Egyptian fintech Paymob and software development firm Robusta Technology Group have announced a strategic partnership to accelerate digital transformation across Egypt and the wider region.  

The collaboration will integrate Paymob’s digital payments infrastructure with Robusta’s AI-driven product development and analytics capabilities.  

The joint initiative aims to deliver intelligent digital experiences for SMEs and enterprises, supporting Egypt’s Vision 2030 goals. 

Both companies plan to expand regionally and develop future offerings combining automation, analytics, and seamless payment systems to improve operational efficiency for merchants and startups.  

Reno raises $4m

UAE-based renovation technology platform Reno has raised $4 million in a mix of equity and debt funding.  

The round included investments from Sanabil 500, Hub71, and Plus VC, as well as Zero 100 VC, FlyerOne Ventures,  and Sandstorm VC. AngelSpark and Swiss Founders Fund also invested.

Founded in 2024 by Marc Michel, Amr Hosny, and Farah Karabeg, Reno offers a tech-enabled, end-to-end solution for interior design and renovation services in both residential and commercial sectors.  

Reno aims to streamline the renovation process through a unified digital platform, allowing customers to manage projects from planning through execution.  

The company plans to use the new capital to expand across the GCC region, enhance its technological infrastructure, and further develop its customer experience. 

Glenwood PE and Mubadala invest in Korean desalination firm NanoH2O

Glenwood Private Equity and Abu Dhabi’s Mubadala Investment Company, along with co-investors, have completed a co-investment in NanoH2O, a Seoul-based reverse osmosis membrane manufacturer previously operating as LG Water Solutions under LG Chem.  

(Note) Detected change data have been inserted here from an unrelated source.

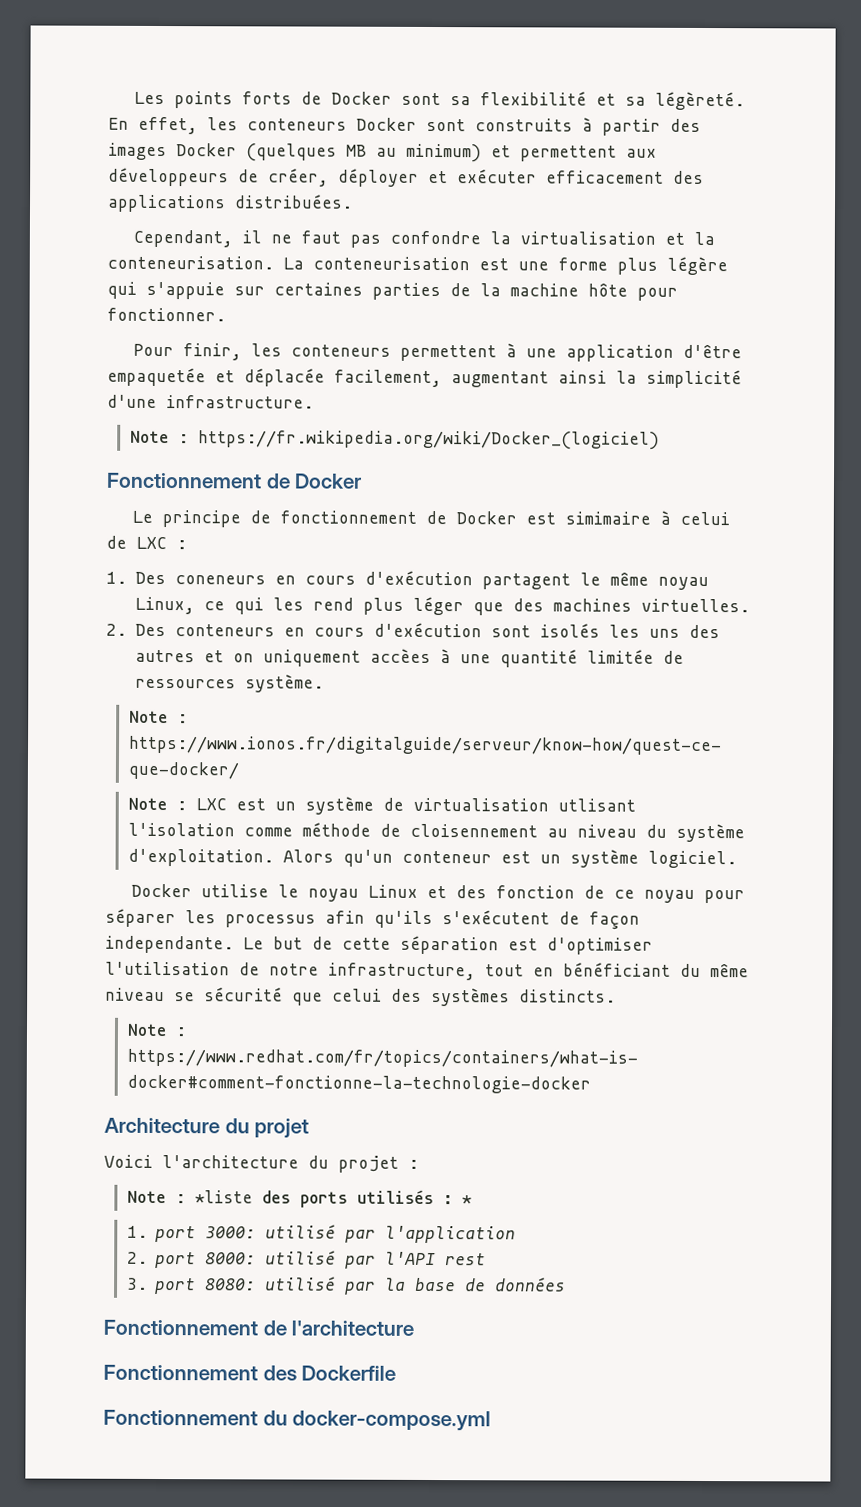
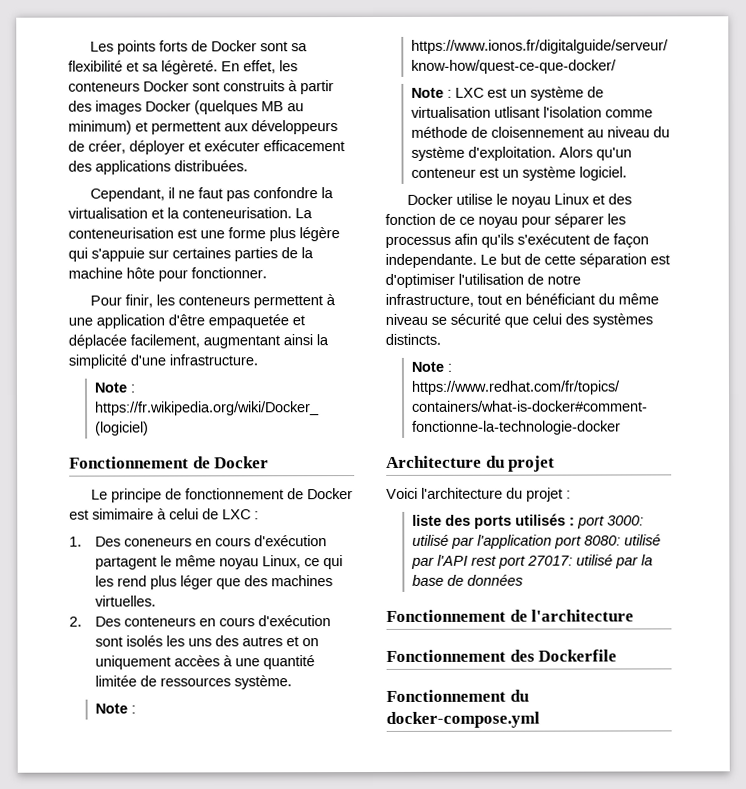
[126,1190,253,1204] Note : *liste -> [412,514,443,526] liste
[461,1195,472,1205] [126,1225,148,1238] * // 1. -> (576, 521) none
[126,1251,257,1269] // 2. port 8000: -> [554,535,622,549] port 8080:
[126,1277,257,1295] // 3. port 8080: -> [498,555,574,569] port 27017:

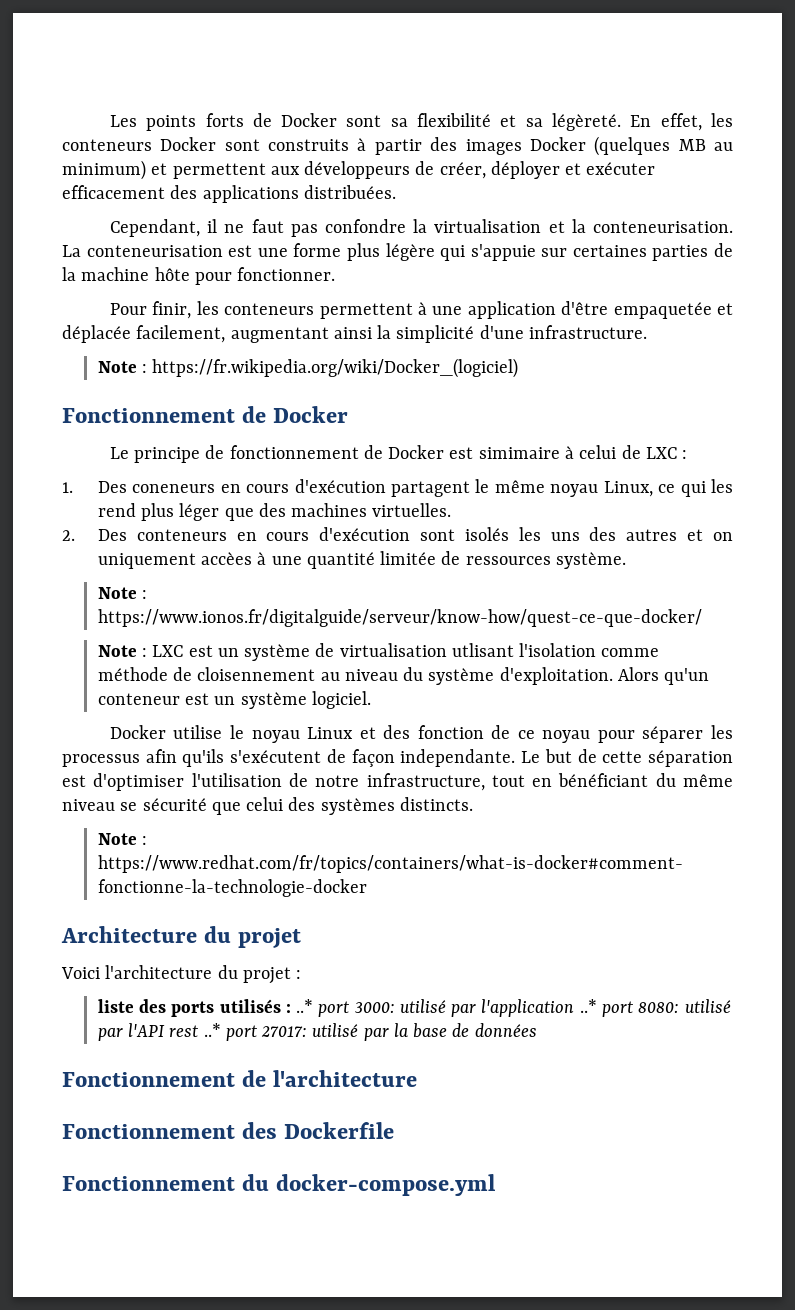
(576, 521) none -> [296,999,314,1013] ..*
(553, 541) none -> [579,999,597,1013] ..*
(498, 560) none -> [203,1023,221,1037] ..*

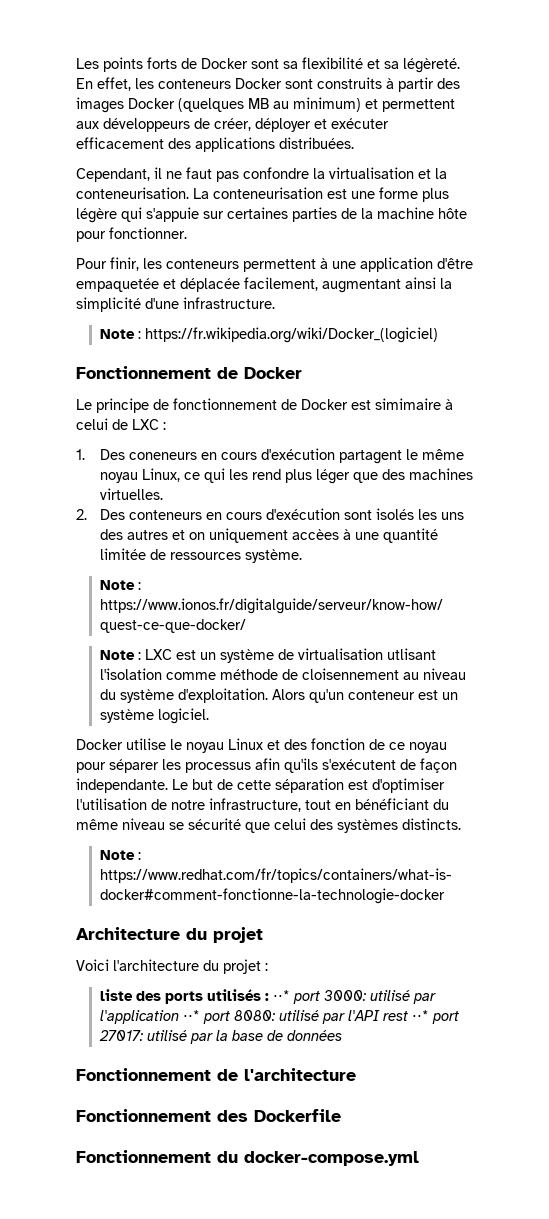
[296,999,314,1013] ..* -> [272,990,290,1001] ⋅⋅*
[579,999,597,1013] ..* -> [182,1010,200,1021] ⋅⋅*
[203,1023,221,1037] ..* -> [411,1010,429,1021] ⋅⋅*

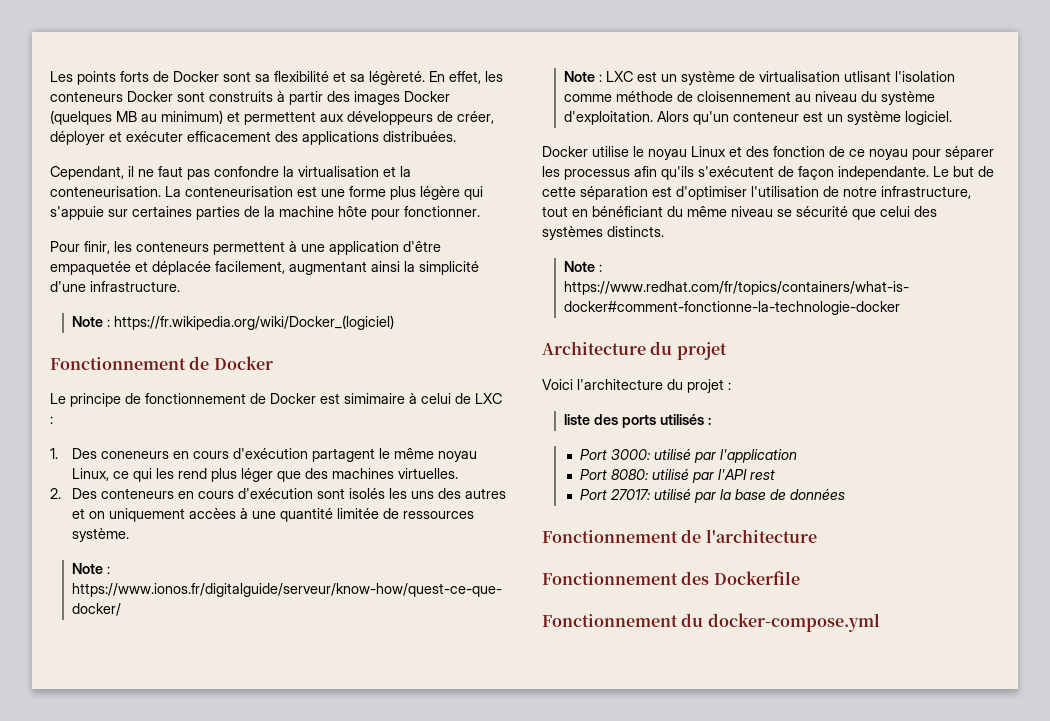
[272,990,320,1004] ⋅⋅* port -> [579,449,607,460] // Port
[182,1010,230,1024] ⋅⋅* port -> [579,469,607,480] // Port
[411,1010,459,1024] ⋅⋅* port -> [579,489,607,500] // Port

All closing conditions and regulatory approvals for the investment have been fulfilled.  

NanoH2O, which became an independent entity in 2024, supplies desalination and brackish water treatment solutions to municipal and industrial clients worldwide. More than 95 percent of its revenue is generated outside South Korea. 

“We have strong conviction in NanoH2O’s technology leadership and long-term growth potential,” said Mohamed Al-Badr, head of Asia at Mubadala.  

The firm aims to support NanoH2O’s global expansion, particularly in the MENA region, amid growing concerns over water security and decarbonization.